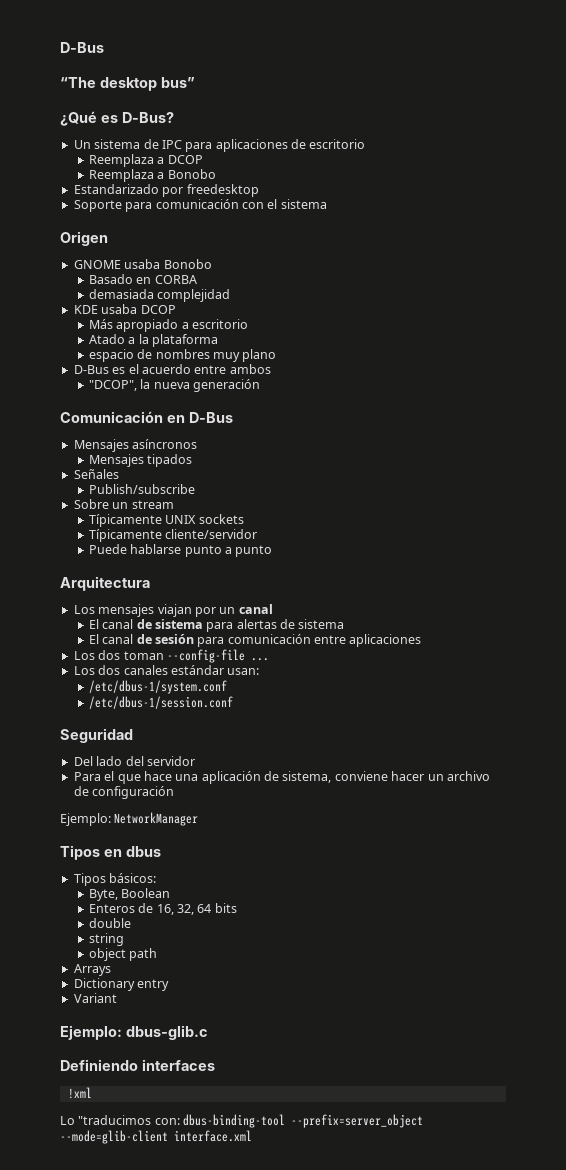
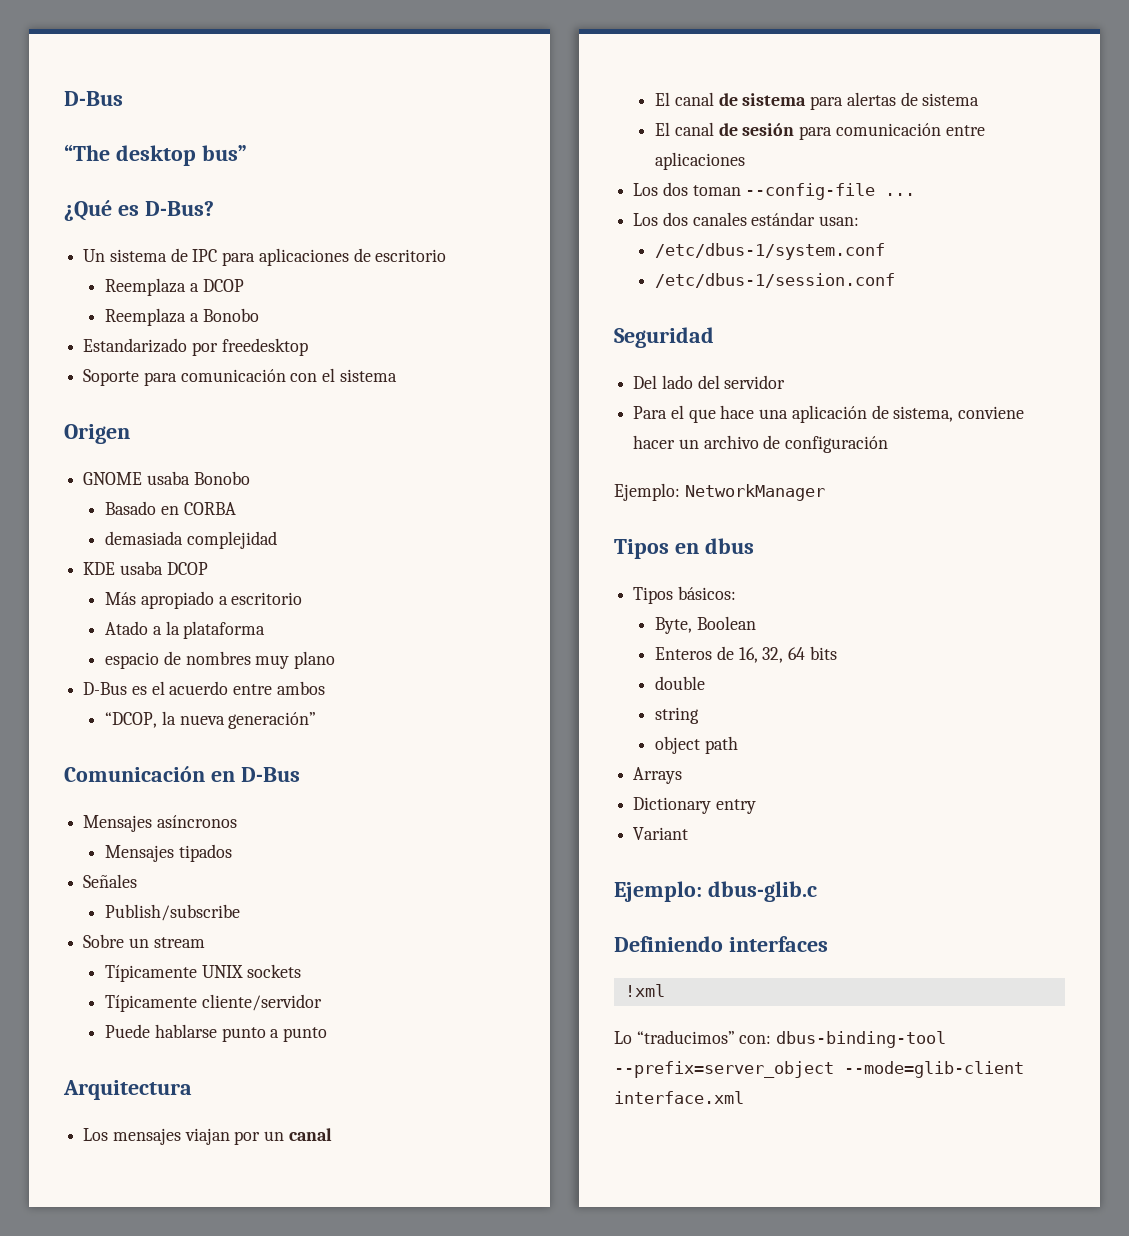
[88,380,137,391] "DCOP", -> [105,712,158,728] “DCOP,
[192,379,260,392] generación -> [228,712,317,729] generación”
[78,1115,152,1125] "traducimos -> [636,1030,735,1044] “traducimos”

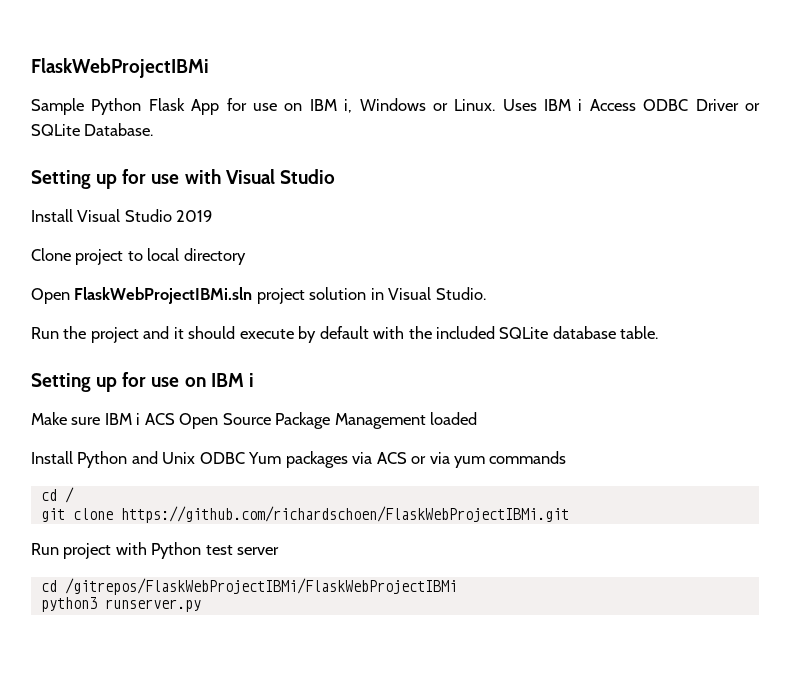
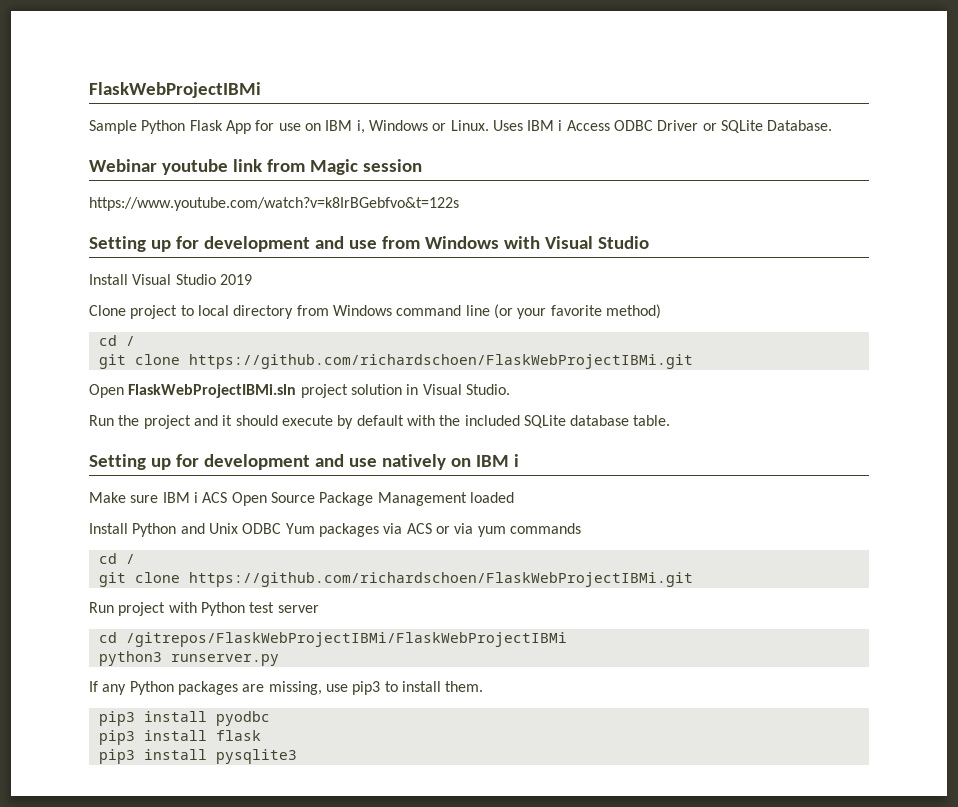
[31,169,180,189] Setting up for use -> [89,159,422,175] [89,197,459,211] [89,236,499,252] Webinar youtube link from Magic session // https://www.youtube.com/watch?v=k8IrBGebfvo&t=122s // Setting up for development and use from Windows
(246, 256) none -> [296,304,661,319] [98,335,135,346] [98,354,693,369] from Windows command line (or your favorite method) // cd / // git clone https://github.com/richardschoen/FlaskWebProjectIBMi.git
[151,377,180,387] use -> [203,454,446,470] development and use natively
(201, 605) none -> [89,681,484,695] [98,711,270,726] [98,730,261,745] [98,749,297,764] // If any Python packages are missing, use pip3 to install them. // pip3 install pyodbc // pip3 install flask // pip3 install pysqlite3

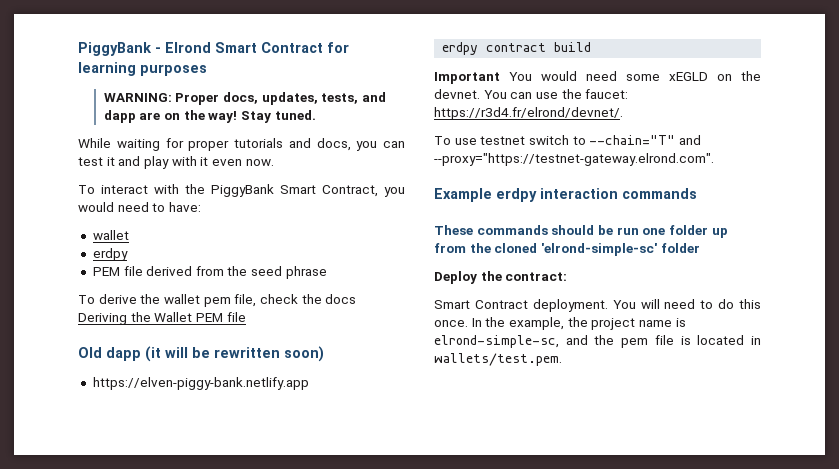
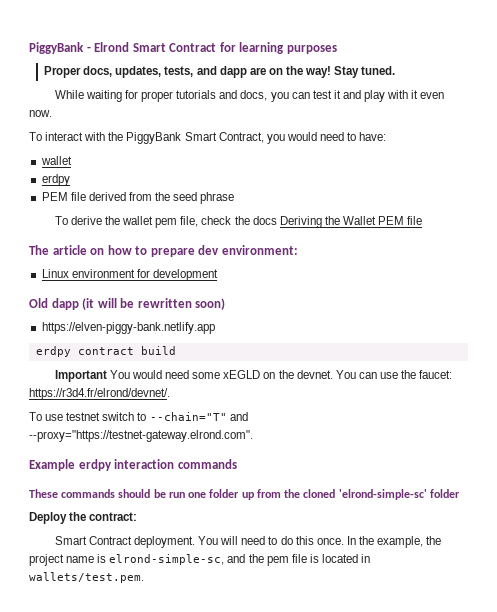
[103,93,172,102] WARNING: -> (337, 49) none
(246, 317) none -> [29,245,298,257] [41,269,218,281] // The article on how to prepare dev environment: // Linux environment for development

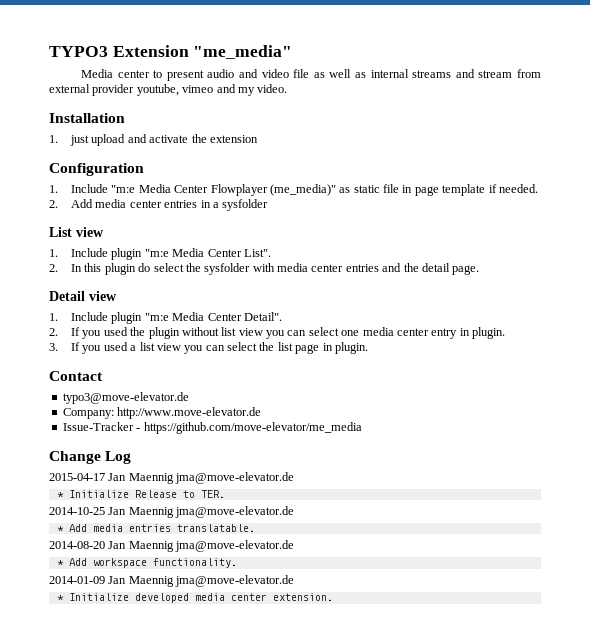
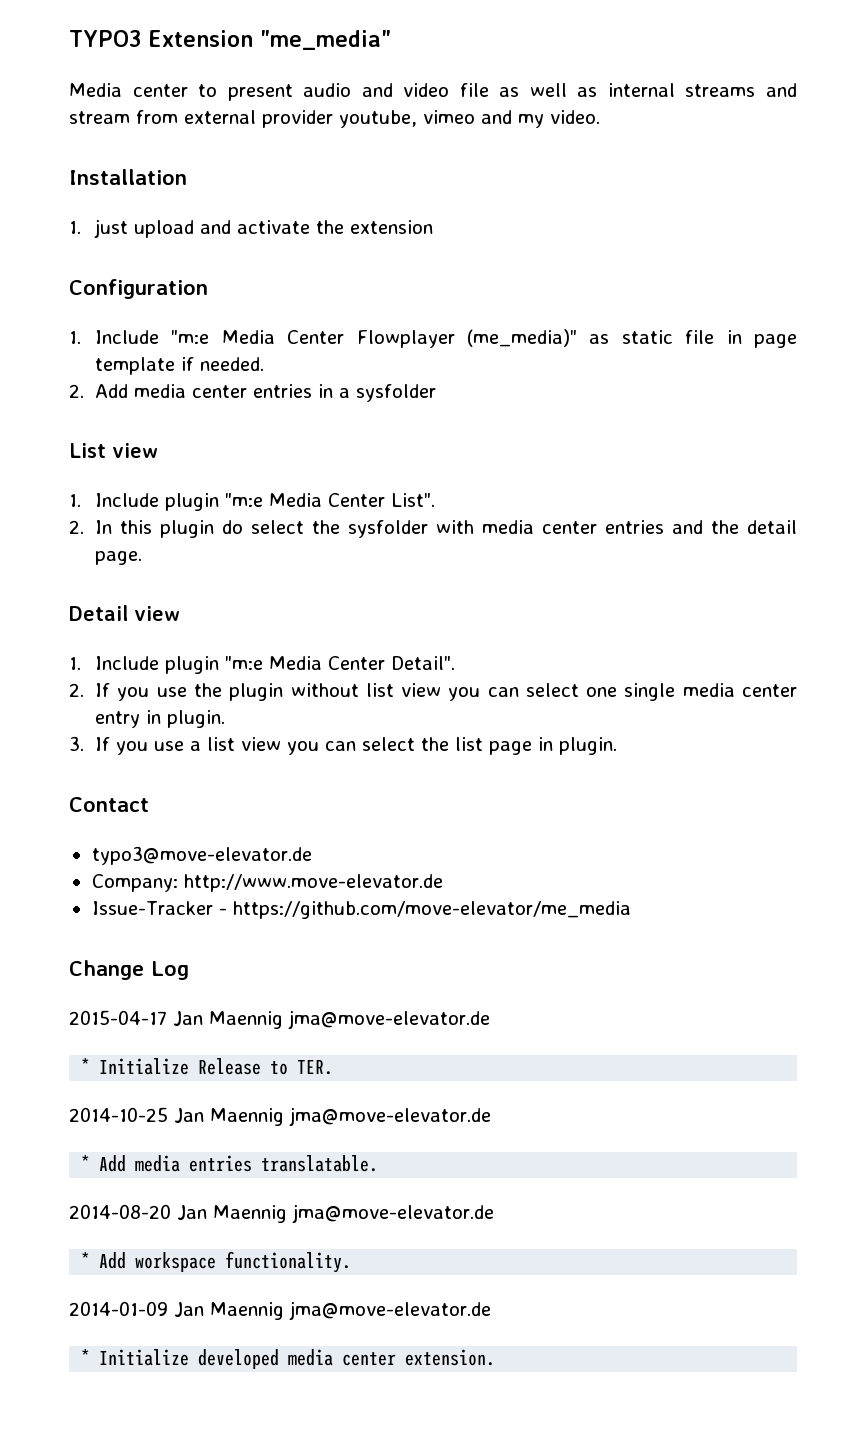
[103,327,128,336] used -> [156,687,187,697] use
(360, 333) none -> [624,683,676,701] single
[103,342,128,351] used -> [154,741,185,751] use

══════

• EXERCISE DETAILS:
In the listing, find all lines with the string "development" and copy them.

• EXERCISE RESPONSE:
[31,169,180,189] Setting up for use -> [89,159,422,175] [89,197,459,211] [89,236,499,252] Webinar youtube link from Magic session // https://www.youtube.com/watch?v=k8IrBGebfvo&t=122s // Setting up for development and use from Windows
[151,377,180,387] use -> [203,454,446,470] development and use natively
(246, 317) none -> [29,245,298,257] [41,269,218,281] // The article on how to prepare dev environment: // Linux environment for development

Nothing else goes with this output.